Kini, hanya inilah yang dapat kulalukan, menguntai kata, merangkai kalimat, menanyakan kabarmu, berbagi cerita yang mungkin tak menarik untukmu, menyampaikan rasa rinduku padamu.
Maafkan saya yang tidak juga beranjak meninggalkanmu, maafkan saya yang masih melekat ditempat yang sama, maafkan saya yang tidak bisa melepaskan diri dari sosokmu. Terlebih dengan keadaanmu yang kini mungkin telah menjadi pria bebas dan siap meninggalkan kenangan singkat bersama saya. Maafkan saya yang masih saja menggantungimu, maafkan saya yang masih saja menempel pada kakimu padahal kau sudah ingin berjalan, berlari bahkan terbang mengejar impian yang lebih indah diatas awan sana.
Kadang, sungguh saya ingin terus berbagi cerita bahagia dan duka bersamamu, menuliskan mimpi dan menerbangkannya dalam pesawat kertas keatas awan, berjalan beriringin bersama menikmati nikmat Tuhan berupa kaki yang utuh, saling membuat ikrar tentang menghasilkan masterpiece dalam lima atau sepuluh tahun mendatang, saling menjadi guru dan murid, saling merawat kala sakit, saling melukiskan perasaan suka dan sebal dan lain sebagainya. Ya, tapi itu hanya inginku, ingin yang mungkin tak kau inginkan.

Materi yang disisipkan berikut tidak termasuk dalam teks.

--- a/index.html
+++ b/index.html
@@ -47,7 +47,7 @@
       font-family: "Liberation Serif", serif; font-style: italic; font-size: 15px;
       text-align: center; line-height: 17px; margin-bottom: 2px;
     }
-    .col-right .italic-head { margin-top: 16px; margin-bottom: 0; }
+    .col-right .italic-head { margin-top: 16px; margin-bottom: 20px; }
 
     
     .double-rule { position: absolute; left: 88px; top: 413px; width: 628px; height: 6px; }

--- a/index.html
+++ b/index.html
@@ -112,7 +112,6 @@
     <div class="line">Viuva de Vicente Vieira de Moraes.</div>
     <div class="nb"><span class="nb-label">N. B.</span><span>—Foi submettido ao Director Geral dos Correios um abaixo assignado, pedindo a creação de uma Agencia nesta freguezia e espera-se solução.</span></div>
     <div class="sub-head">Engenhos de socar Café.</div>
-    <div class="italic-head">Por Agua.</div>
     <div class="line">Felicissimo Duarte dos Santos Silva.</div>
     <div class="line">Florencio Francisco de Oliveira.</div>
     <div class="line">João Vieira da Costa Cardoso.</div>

Sungguh naif sekali keinginanku, seperti anak umur sujuh belas tahun saja. Tapi bukankah, keinginan orang yang mencinta memang selalu begitu? Benar, aku menginginkan hal tersebut karena aku mencitamu, menyukamu, dan menyayangmu. Cinta, suka, dan sayang yang berbeda dari cinta, suka, dan sayang orang tua pada anaknya yang tak butuh balas, bukan cinta seperti matahari yang tak butuh balasan saat ia memberikan cahaya pada makhluk bumi. Juga cinta, suka, dan sayang yang berbeda dari cinta suka, dan sayang seorang sahabat baik yang tak perlu diungkap dalam perasaan suka dan sebal yang intimate. Tapi cinta seorang wanita pada seorang lelaki yang tumbuh dari simpati hati, dari pandangan mata, dari bahasa tubuh, dan dari opini otak; cinta yang membutuhkan balas dan cinta yang perlu ungkapan atau tanda.

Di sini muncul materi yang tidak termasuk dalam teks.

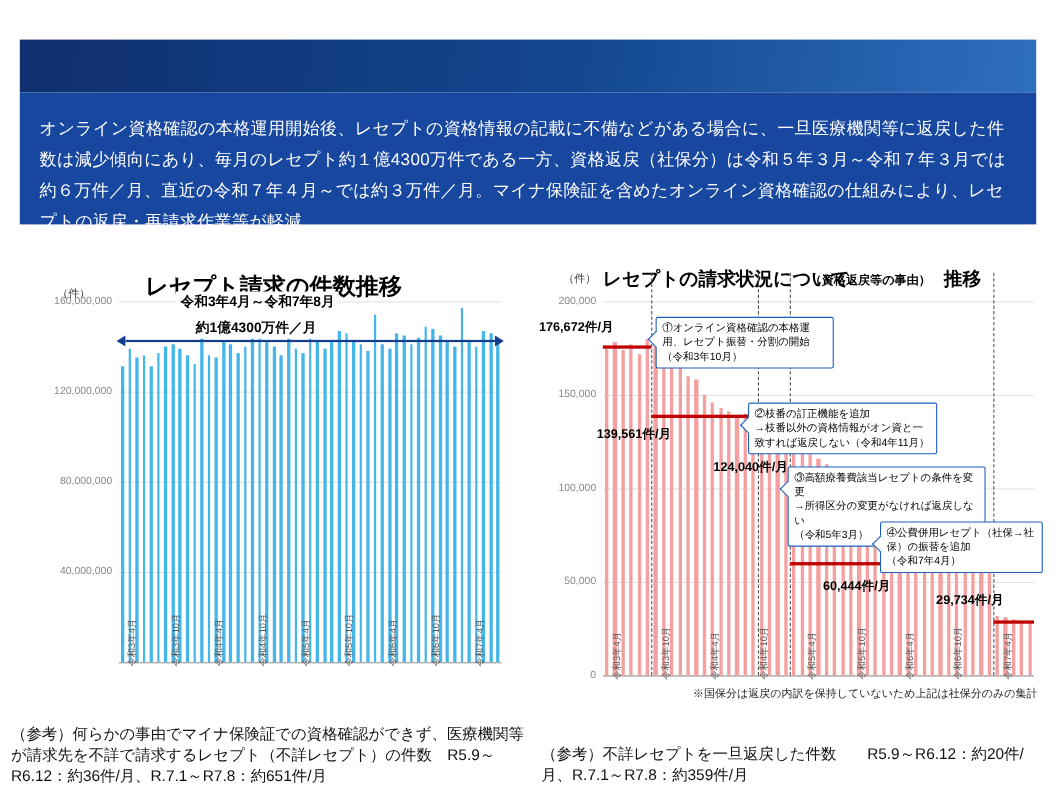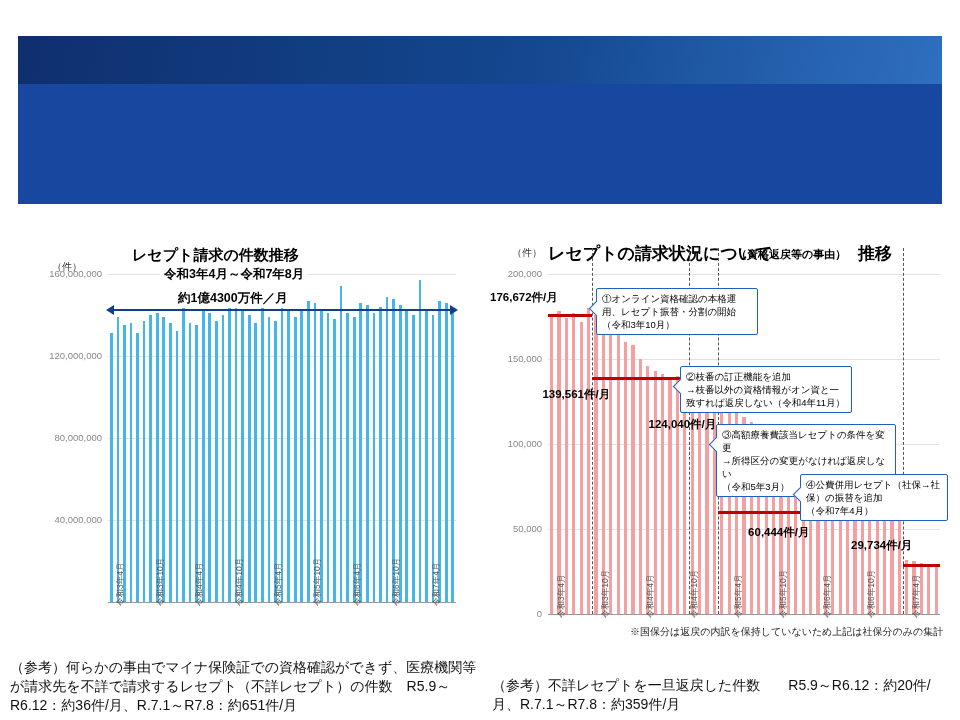--- a/index.html
+++ b/index.html
@@ -112,6 +112,7 @@
   <div class="header-bar"></div>
 
   <div class="summary-box"></div>
+  <div class="summary-text">オンライン資格確認の本格運用開始後、レセプトの資格情報の記載に不備などがある場合に、一旦医療機関等に返戻した件数は減少傾向にあり、毎月のレセプト約１億4300万件である一方、資格返戻（社保分）は令和５年３月～令和７年３月では約６万件／月、直近の令和７年４月～では約３万件／月。マイナ保険証を含めたオンライン資格確認の仕組みにより、レセプトの返戻・再請求作業等が軽減。</div>
 
 
   <div class="chart" id="left-chart">

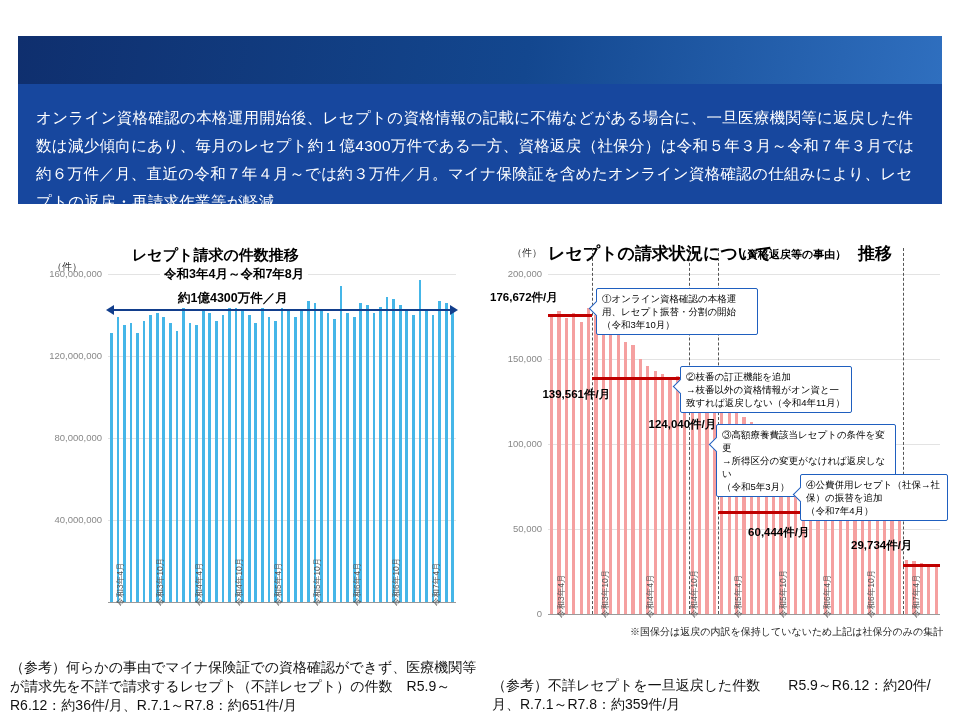--- a/index.html
+++ b/index.html
@@ -116,7 +116,7 @@
 
 
   <div class="chart" id="left-chart">
-    <div class="chart-title" style="left:132px;top:10px;font-size:15px;">レセプト請求の件数推移</div>
+    <div class="chart-title" style="left:132px;top:10px;font-size:21px;">レセプト請求の件数推移</div>
     <div class="axis-unit" style="left:52px;top:24px;">（件）</div>
     <div id="left-plot">
         <div class="ytick-line" style="left:0px;top:0.0px;width:348px;"></div>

Ragu, saya pun kadang merasakannya. Cinta, suka, dan sayang seperti ini memang memberikan ruang kosong berisi keraguan tentang apakah ini cinta atau sekedar nafsu. Tapi saya bisa, saya bisa menepis semuanya karena saya tahu ini bukan nafsu, bukan nafsu sesaat yang dapat hilang begitu saja saat keindahan dimata saya telah hilang. Tapi, tetap, cinta ini adalah cinta yang membutuhkan balas dan butuh ungkapan atau tanda. Hingga jika cinta ini dibiarkan tak tersentuh mungkin ia akhirnya akan berkarat dan memudar; tapi, tak akan pernah hilang. Ia tetap tinggal dalam hati menjadi serpihan kaca yang terus menusuk-nusuk, menginggalkan rasa sakit yang tak akan hilang sekaligus memberi sensasi dan tanda bahwa ia masih ada.

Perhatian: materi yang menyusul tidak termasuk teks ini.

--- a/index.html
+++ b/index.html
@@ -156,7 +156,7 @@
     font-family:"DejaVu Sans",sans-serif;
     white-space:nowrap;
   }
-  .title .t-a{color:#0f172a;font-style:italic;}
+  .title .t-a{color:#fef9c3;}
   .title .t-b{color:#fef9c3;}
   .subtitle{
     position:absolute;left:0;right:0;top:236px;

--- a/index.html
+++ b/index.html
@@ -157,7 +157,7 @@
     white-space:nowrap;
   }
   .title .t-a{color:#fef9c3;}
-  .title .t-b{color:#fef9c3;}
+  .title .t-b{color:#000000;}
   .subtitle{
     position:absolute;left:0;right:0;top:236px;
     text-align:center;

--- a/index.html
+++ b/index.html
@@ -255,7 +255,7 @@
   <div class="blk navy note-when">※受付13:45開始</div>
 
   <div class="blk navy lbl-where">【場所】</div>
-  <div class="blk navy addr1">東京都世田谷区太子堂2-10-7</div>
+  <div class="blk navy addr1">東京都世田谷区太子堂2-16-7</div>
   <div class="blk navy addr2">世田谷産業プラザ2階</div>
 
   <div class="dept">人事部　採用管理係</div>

Apa yang saya tulis ini mungkin memalukan sekali dan tidak pantas seorang wanita ungkapkan menurutmu, tapi bukankan pecinta sejati itu tak pernah malu untuk mengungkap, mengungkap rindu padamu. Dan ia juga tak pernah ragu untuk mengungkap maaf, maaf karena telah mencintaimu. Dan, ia juga tak akan berhenti mengucap syukur karena Tuhan telah mencipta, syukur karena telah menciptakanmu.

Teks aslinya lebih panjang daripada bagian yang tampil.